(Data to examine begins)

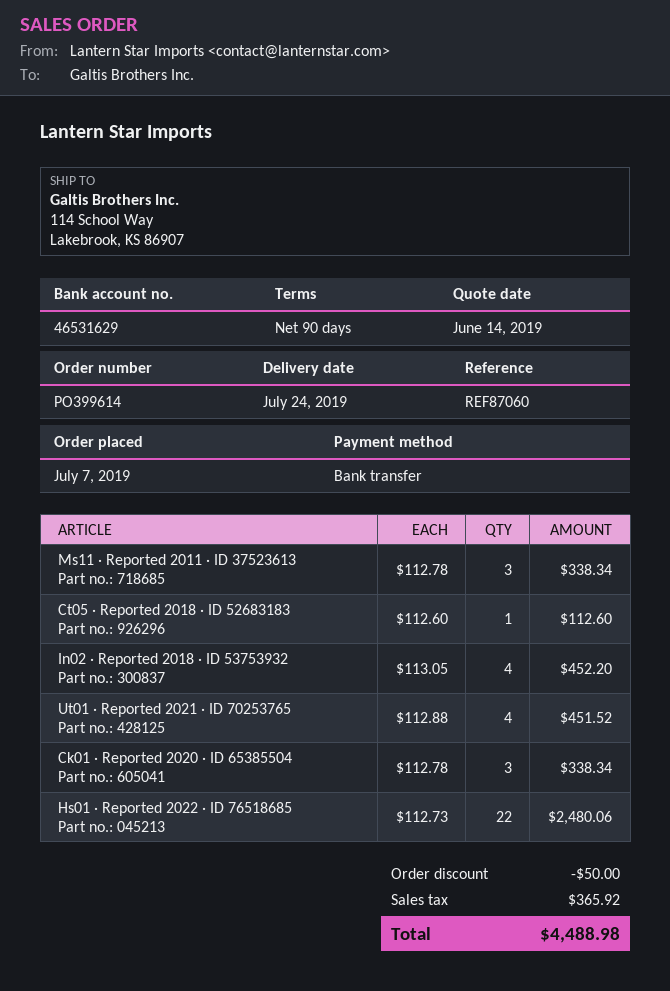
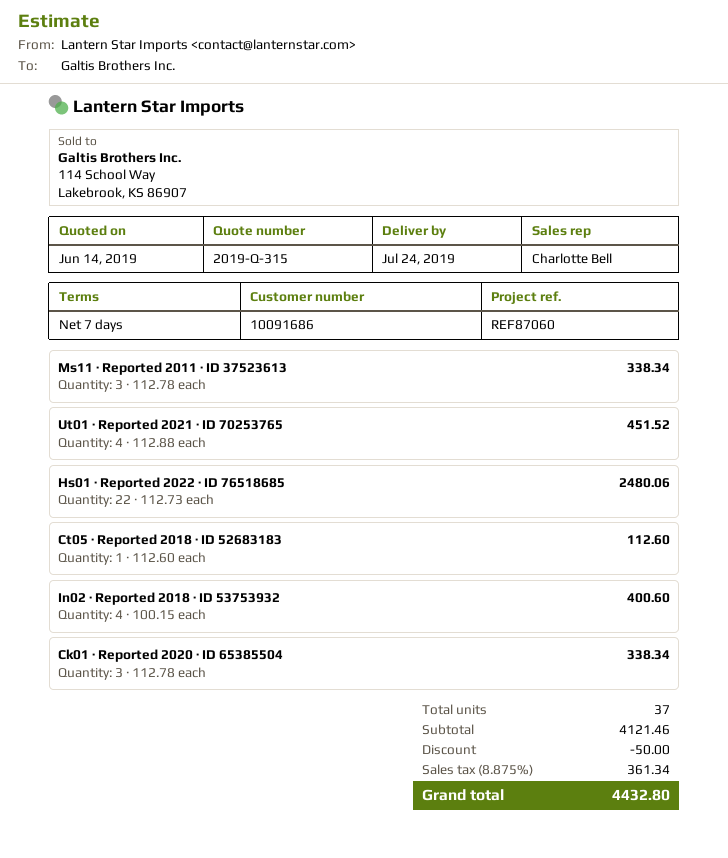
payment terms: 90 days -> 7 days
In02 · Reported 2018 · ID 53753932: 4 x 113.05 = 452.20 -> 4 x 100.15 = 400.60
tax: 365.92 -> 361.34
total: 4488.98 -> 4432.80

(Data to examine ends)
(Data to examine begins)

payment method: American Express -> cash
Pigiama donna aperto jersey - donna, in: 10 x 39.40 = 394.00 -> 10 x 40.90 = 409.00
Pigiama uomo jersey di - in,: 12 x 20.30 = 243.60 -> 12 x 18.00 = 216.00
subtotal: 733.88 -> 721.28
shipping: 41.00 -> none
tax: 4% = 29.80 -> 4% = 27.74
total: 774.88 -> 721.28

(Data to examine ends)

Exercise details »
Identify the lines above that contain the word "Pigiama", then copy them.

Reply to the exercise »
Pigiama donna aperto jersey - donna, in: 10 x 39.40 = 394.00 -> 10 x 40.90 = 409.00
Pigiama uomo jersey di - in,: 12 x 20.30 = 243.60 -> 12 x 18.00 = 216.00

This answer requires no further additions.